Monday, January 19, 2009

As We May Think

I thought this Bush article was particularly neat - not really so much strictly in a sense of "ooh, neat, he just predicted hypertext and Wikipedia" either. Bush could make his predictions about the direction and scope of technology because he wasn't living with them, wasn't taking them for granted. From that vantage, maybe it's easier to really get down to a conceptual level of what's possible and what sort of innovation you can be driving toward. In other words, if I have a television in front of me, and have pretty much always had a television in front of me, I'll pretty much take the medium itself for granted and limit my inquiry to "well, what's on?" Any sort of thought on value, on "what does this allow me to do well?" takes a more concerted effort for me because we already have an established pattern of use for it. On the other hand, if I've never seen one before, I have a sort of built-in layer of abstraction.

That really gets into where I thought Bush's perspective on the differences between the strict operational limitations of a machine, when compared to the associative organization powers of the brain, were particularly insightful. We're wired to make qualitative comparisons: this thing here is much like this other thing there. Bush got that that's a fundamentally different mode of operation than that which is possible with a machine. A machine is vastly faster than a person, and can contain within it a (insert your favorite measure of really, really large) quantity of information. But for one thing, the computer doesn't "know" a thing. All its definitions are provided by programming. If you tell a computer something, no matter how preposterous -- if it floats in the sky and is wispy and white and made of water vapor, then that's a lampshade -- then to a computer that's true. And for another, the end user's still a human. So, what can we do with this piece of tech that makes it more accessible and valuable to a human user? Enable it to correlate pieces of information in ways that are similar to the way the processes already work in our brains.

That's the strength of hypertext, or just "linking" if you want to think about it more colloquially. In class I was thinking about how I used to do research, back before I had a computer. A research paper literally meant having an entire shoebox full of note cards, and needing to have some sort of indexing system so that I could find anything. The library's card catalog system was the same sort of deal. You could search it by title, and that was this one entire distinct set of records. Or, you could search by author, and that was a completely different set of records. You can't just use the title index and find The Road and then think "huh, I wonder what Cormac McCarthy has written recently" and then go from there. You have to re-approach it a different way, within the constraints of that system, and that meant starting over with a brand new inquiry.

What hypertext does well is gives us a means of making related information accessible from right where you are, without having to start over. And really, it's only possible because the medium itself is fundamentally different than immutable text. That's what makes this Bush article neat - it's written from this fresh perspective of "well, if this was possible, what could we do with it?" And what Bush came up with was Wikipedia: "Wholly new forms of encyclopedias will appear, ready made with a mesh of associative trails running through them, ready to be dropped into the memex and there amplified." (Bush, 1945)

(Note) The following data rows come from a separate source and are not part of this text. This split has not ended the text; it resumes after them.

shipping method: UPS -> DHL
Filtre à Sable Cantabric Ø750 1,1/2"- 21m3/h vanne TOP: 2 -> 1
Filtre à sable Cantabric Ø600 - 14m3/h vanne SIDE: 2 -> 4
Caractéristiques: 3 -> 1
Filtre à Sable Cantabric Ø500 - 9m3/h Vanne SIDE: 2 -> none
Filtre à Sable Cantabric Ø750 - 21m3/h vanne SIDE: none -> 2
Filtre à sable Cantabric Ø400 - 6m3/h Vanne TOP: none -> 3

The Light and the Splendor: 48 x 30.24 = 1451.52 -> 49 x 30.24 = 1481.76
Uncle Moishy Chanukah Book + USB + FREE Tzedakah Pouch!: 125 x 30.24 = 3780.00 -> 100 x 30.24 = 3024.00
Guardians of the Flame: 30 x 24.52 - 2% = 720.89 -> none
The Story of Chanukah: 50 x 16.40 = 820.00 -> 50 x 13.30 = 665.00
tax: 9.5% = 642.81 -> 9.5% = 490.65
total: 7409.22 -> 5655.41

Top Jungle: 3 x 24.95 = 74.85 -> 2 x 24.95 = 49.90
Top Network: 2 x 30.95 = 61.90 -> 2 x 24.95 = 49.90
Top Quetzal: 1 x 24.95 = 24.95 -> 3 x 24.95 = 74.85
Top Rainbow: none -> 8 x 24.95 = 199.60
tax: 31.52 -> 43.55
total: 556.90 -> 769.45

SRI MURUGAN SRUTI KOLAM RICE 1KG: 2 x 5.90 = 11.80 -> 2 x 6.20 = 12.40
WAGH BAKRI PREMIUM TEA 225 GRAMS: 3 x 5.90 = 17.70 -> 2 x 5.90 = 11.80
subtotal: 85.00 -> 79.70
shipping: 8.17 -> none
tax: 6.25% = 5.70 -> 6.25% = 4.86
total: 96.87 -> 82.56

Of course Bush couldn't ever have imagined what happens when you give literally everyone access to the tools. Turns out we impose our organizational system on everything else, too. We put all our knowledge up on the web and shoot all sorts of associative tendrils through the lot to follow, but we do the same thing with blogs, and videos, and everything else we make, too.

It's somewhat akin to the (Rousseau?) saying, "God created man in his own image and man, being a gentleman, returned the favor." We have this technological feat, and in order to make it accessible and intuitive and natural to use, we want to make it work like we do. Extending that line of thinking, it's like we were discussing in class with regards to how we confer weight or significance in academic literature. Our hierarchy in linking, assigning weight to what links to what else, is straight out of existing schema - "how can we make this legacy system extensible into this new tool?"

1 comment:

  1. Well I think access to the info. is at the heart of the internet as a tool. I was amazed by Bush's predictions. He mentioned at least 12 different inventions I think that did come to pass. That in itself was totally amazing to me.

    But access is the key. The way that ubiquitous info is linked and at my fingertips still blows my mind. Also, this article, for the first time, impressed me with what so many have said before, that we don't necessarily even need to learn all of the things that were once considered necessary. It is sort of like I don't need to know how to use a slide ruler anymore to do trig or physics or even a calculator. So, we use the web type tools to allow our minds to do what human minds can do and machines can not. We are freer to think higher-order thoughts now and leave mundane things to machines. I know this has been increasing throguh time but now it seems to be exploding. Now, if only the economy can get better maybe we can take advantage of the new tools more and more. I'm very unconvinced that it will for a loooooooooonng time though and (political thoughts) am convinced that virtually all the govt. is doing is in the wrong direction now (new president not changing it for the better, either).